Web page revision data
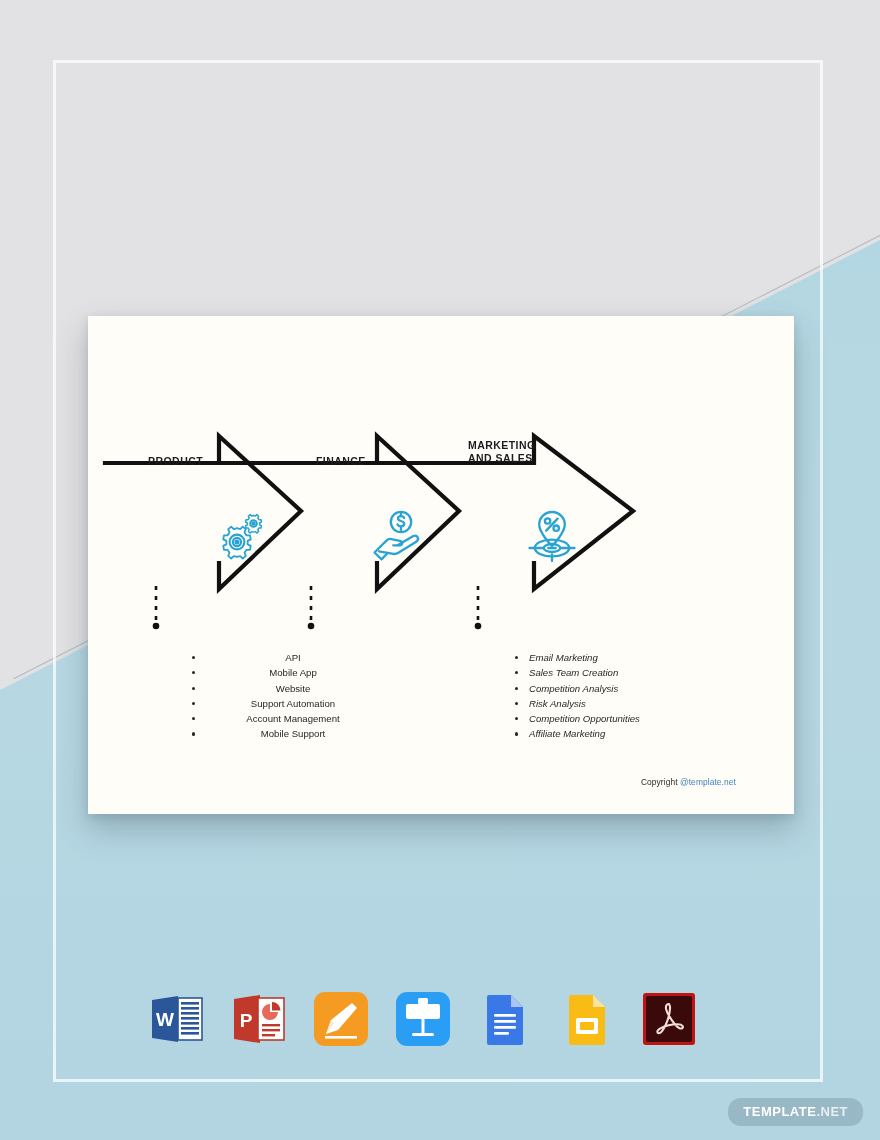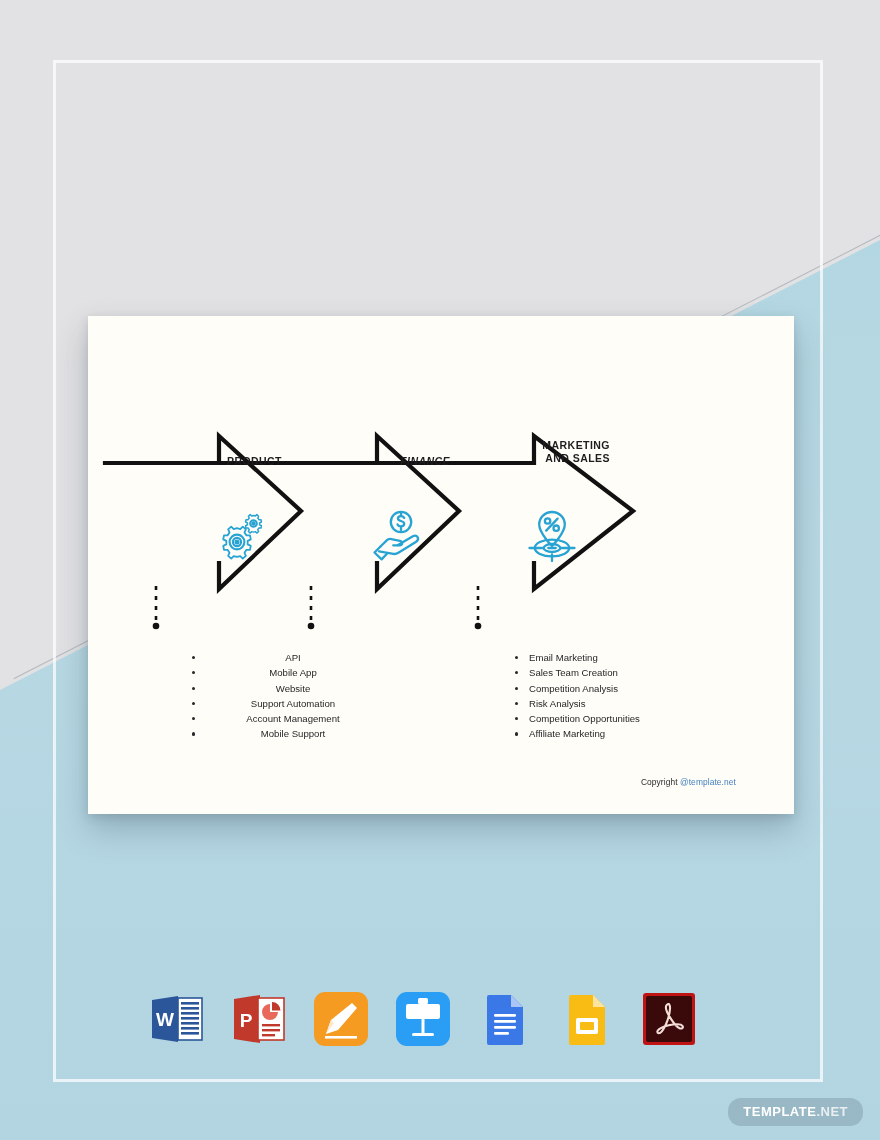--- a/index.html
+++ b/index.html
@@ -73,7 +73,7 @@
 
   .stage-label {
     position:absolute;
-    text-align:right;
+    text-align:left;
     font-size:10.5px;
     font-weight:bold;
     color:#1d1d1f;

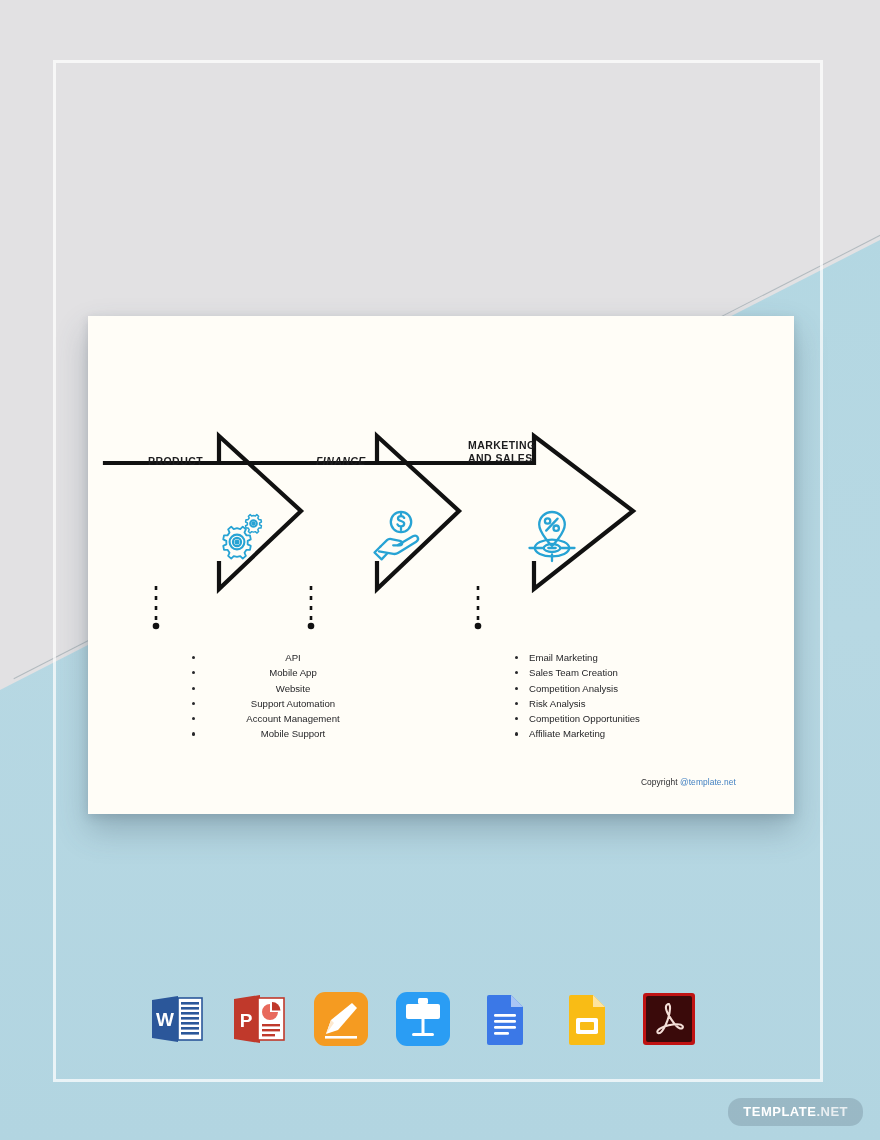--- a/index.html
+++ b/index.html
@@ -81,7 +81,7 @@
     line-height:13px;
   }
   .stage-label.s0 { left:60px;  top:27px;  width:134px; }
-  .stage-label.s1 { left:228px; top:27px;  width:134px;font-style:italic; }
+  .stage-label.s1 { left:228px; top:27px;  width:134px; }
   .stage-label.s2 { left:380px; top:11px;  width:142px; }
 
   .stage-icon {

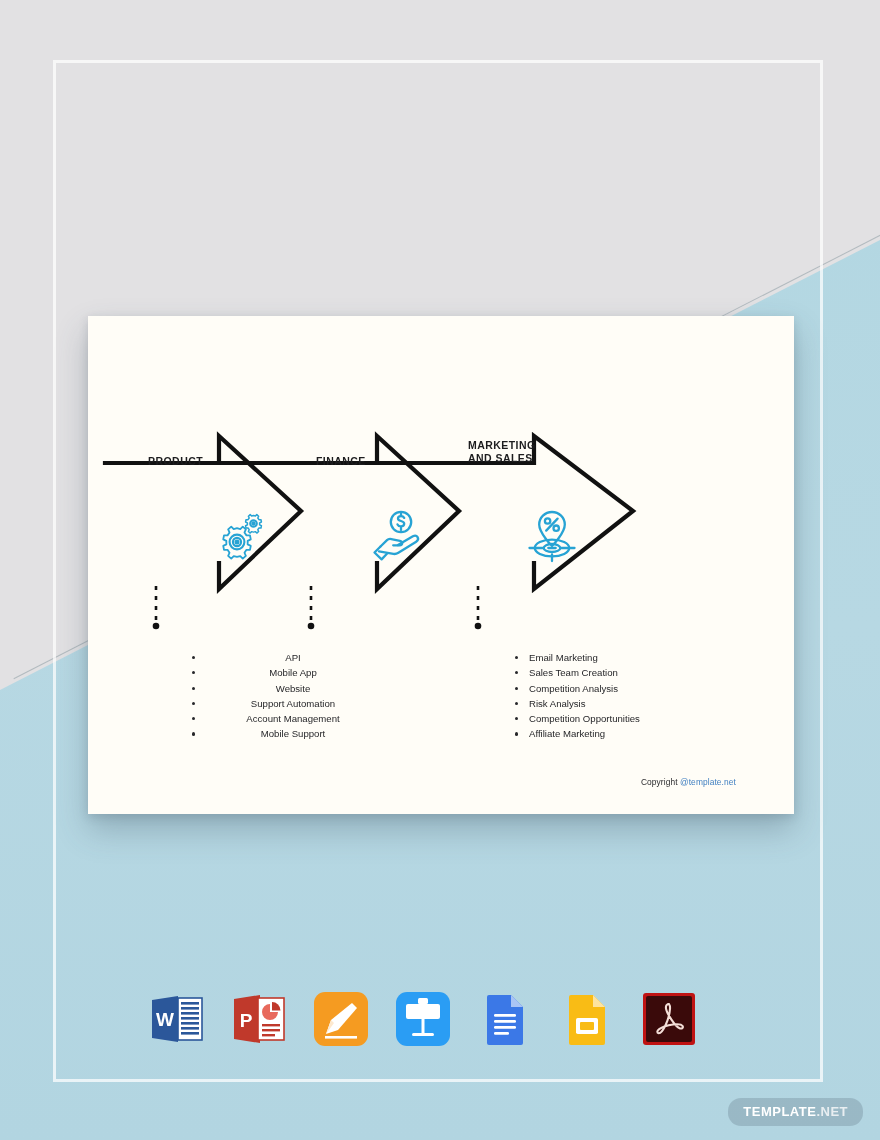--- a/index.html
+++ b/index.html
@@ -102,7 +102,7 @@
   }
   .bullet-col.c0 { left:102px; width:190px;text-align:center; }
   .bullet-col.c1 { left:265px; width:190px; }
-  .bullet-col.c2 { left:425px; width:210px; }
+  .bullet-col.c2 { left:425px; width:210px;font-style:italic; }
 
   .bullet-col ul { list-style:none; }
   .bullet-col li {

Required work:
Each record must be quoted in full and exactly. Do not include the pictures.

Written answer:
--- a/index.html
+++ b/index.html
@@ -73,7 +73,7 @@
 
   .stage-label {
     position:absolute;
-    text-align:right;
+    text-align:left;
     font-size:10.5px;
     font-weight:bold;
     color:#1d1d1f;

--- a/index.html
+++ b/index.html
@@ -81,7 +81,7 @@
     line-height:13px;
   }
   .stage-label.s0 { left:60px;  top:27px;  width:134px; }
-  .stage-label.s1 { left:228px; top:27px;  width:134px;font-style:italic; }
+  .stage-label.s1 { left:228px; top:27px;  width:134px; }
   .stage-label.s2 { left:380px; top:11px;  width:142px; }
 
   .stage-icon {

--- a/index.html
+++ b/index.html
@@ -102,7 +102,7 @@
   }
   .bullet-col.c0 { left:102px; width:190px;text-align:center; }
   .bullet-col.c1 { left:265px; width:190px; }
-  .bullet-col.c2 { left:425px; width:210px; }
+  .bullet-col.c2 { left:425px; width:210px;font-style:italic; }
 
   .bullet-col ul { list-style:none; }
   .bullet-col li {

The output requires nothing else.